What the task asks.
Please copy the entries below word for word.

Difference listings
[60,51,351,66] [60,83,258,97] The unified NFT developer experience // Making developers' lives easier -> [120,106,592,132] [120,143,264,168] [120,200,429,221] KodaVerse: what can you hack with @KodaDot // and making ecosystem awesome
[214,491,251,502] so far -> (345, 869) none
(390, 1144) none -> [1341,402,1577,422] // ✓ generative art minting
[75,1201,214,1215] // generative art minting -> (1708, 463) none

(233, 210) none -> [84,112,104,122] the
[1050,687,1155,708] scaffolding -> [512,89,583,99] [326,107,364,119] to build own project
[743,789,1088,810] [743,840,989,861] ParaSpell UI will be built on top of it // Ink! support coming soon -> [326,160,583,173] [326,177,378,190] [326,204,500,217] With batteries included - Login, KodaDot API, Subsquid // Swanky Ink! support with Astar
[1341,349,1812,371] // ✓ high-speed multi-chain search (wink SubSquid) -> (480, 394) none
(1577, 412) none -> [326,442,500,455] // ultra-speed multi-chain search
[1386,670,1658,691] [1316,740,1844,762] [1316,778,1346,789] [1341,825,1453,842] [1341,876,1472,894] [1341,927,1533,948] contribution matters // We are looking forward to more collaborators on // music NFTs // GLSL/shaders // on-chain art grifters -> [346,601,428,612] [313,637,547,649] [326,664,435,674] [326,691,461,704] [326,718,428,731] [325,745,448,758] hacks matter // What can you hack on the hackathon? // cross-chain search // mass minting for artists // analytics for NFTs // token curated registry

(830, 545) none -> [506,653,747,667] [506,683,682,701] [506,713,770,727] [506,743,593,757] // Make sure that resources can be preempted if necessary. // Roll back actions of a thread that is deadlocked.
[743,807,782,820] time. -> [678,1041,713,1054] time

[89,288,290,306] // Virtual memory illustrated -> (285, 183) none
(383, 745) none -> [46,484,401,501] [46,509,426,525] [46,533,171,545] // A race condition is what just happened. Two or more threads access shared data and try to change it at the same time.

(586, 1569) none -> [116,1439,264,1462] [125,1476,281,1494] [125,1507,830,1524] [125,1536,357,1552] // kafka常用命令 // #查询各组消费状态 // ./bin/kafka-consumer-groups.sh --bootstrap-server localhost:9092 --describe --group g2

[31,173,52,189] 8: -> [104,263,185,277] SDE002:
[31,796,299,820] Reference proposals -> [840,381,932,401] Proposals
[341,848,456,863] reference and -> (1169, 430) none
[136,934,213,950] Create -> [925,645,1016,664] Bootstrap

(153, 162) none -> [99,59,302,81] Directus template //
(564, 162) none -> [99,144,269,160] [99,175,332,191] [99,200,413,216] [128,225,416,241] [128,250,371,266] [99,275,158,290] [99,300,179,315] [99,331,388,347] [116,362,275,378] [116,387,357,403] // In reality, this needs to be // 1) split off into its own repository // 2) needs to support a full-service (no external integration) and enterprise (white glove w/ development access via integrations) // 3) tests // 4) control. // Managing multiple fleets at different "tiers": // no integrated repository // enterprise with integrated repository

Written answer.
[60,51,351,66] [60,83,258,97] The unified NFT developer experience // Making developers' lives easier -> [120,106,592,132] [120,143,264,168] [120,200,429,221] KodaVerse: what can you hack with @KodaDot // and making ecosystem awesome
[214,491,251,502] so far -> (345, 869) none
(390, 1144) none -> [1341,402,1577,422] // ✓ generative art minting
[75,1201,214,1215] // generative art minting -> (1708, 463) none

(233, 210) none -> [84,112,104,122] the
[1050,687,1155,708] scaffolding -> [512,89,583,99] [326,107,364,119] to build own project
[743,789,1088,810] [743,840,989,861] ParaSpell UI will be built on top of it // Ink! support coming soon -> [326,160,583,173] [326,177,378,190] [326,204,500,217] With batteries included - Login, KodaDot API, Subsquid // Swanky Ink! support with Astar
[1341,349,1812,371] // ✓ high-speed multi-chain search (wink SubSquid) -> (480, 394) none
(1577, 412) none -> [326,442,500,455] // ultra-speed multi-chain search
[1386,670,1658,691] [1316,740,1844,762] [1316,778,1346,789] [1341,825,1453,842] [1341,876,1472,894] [1341,927,1533,948] contribution matters // We are looking forward to more collaborators on // music NFTs // GLSL/shaders // on-chain art grifters -> [346,601,428,612] [313,637,547,649] [326,664,435,674] [326,691,461,704] [326,718,428,731] [325,745,448,758] hacks matter // What can you hack on the hackathon? // cross-chain search // mass minting for artists // analytics for NFTs // token curated registry

(830, 545) none -> [506,653,747,667] [506,683,682,701] [506,713,770,727] [506,743,593,757] // Make sure that resources can be preempted if necessary. // Roll back actions of a thread that is deadlocked.
[743,807,782,820] time. -> [678,1041,713,1054] time

[89,288,290,306] // Virtual memory illustrated -> (285, 183) none
(383, 745) none -> [46,484,401,501] [46,509,426,525] [46,533,171,545] // A race condition is what just happened. Two or more threads access shared data and try to change it at the same time.

(586, 1569) none -> [116,1439,264,1462] [125,1476,281,1494] [125,1507,830,1524] [125,1536,357,1552] // kafka常用命令 // #查询各组消费状态 // ./bin/kafka-consumer-groups.sh --bootstrap-server localhost:9092 --describe --group g2

[31,173,52,189] 8: -> [104,263,185,277] SDE002:
[31,796,299,820] Reference proposals -> [840,381,932,401] Proposals
[341,848,456,863] reference and -> (1169, 430) none
[136,934,213,950] Create -> [925,645,1016,664] Bootstrap

(153, 162) none -> [99,59,302,81] Directus template //
(564, 162) none -> [99,144,269,160] [99,175,332,191] [99,200,413,216] [128,225,416,241] [128,250,371,266] [99,275,158,290] [99,300,179,315] [99,331,388,347] [116,362,275,378] [116,387,357,403] // In reality, this needs to be // 1) split off into its own repository // 2) needs to support a full-service (no external integration) and enterprise (white glove w/ development access via integrations) // 3) tests // 4) control. // Managing multiple fleets at different "tiers": // no integrated repository // enterprise with integrated repository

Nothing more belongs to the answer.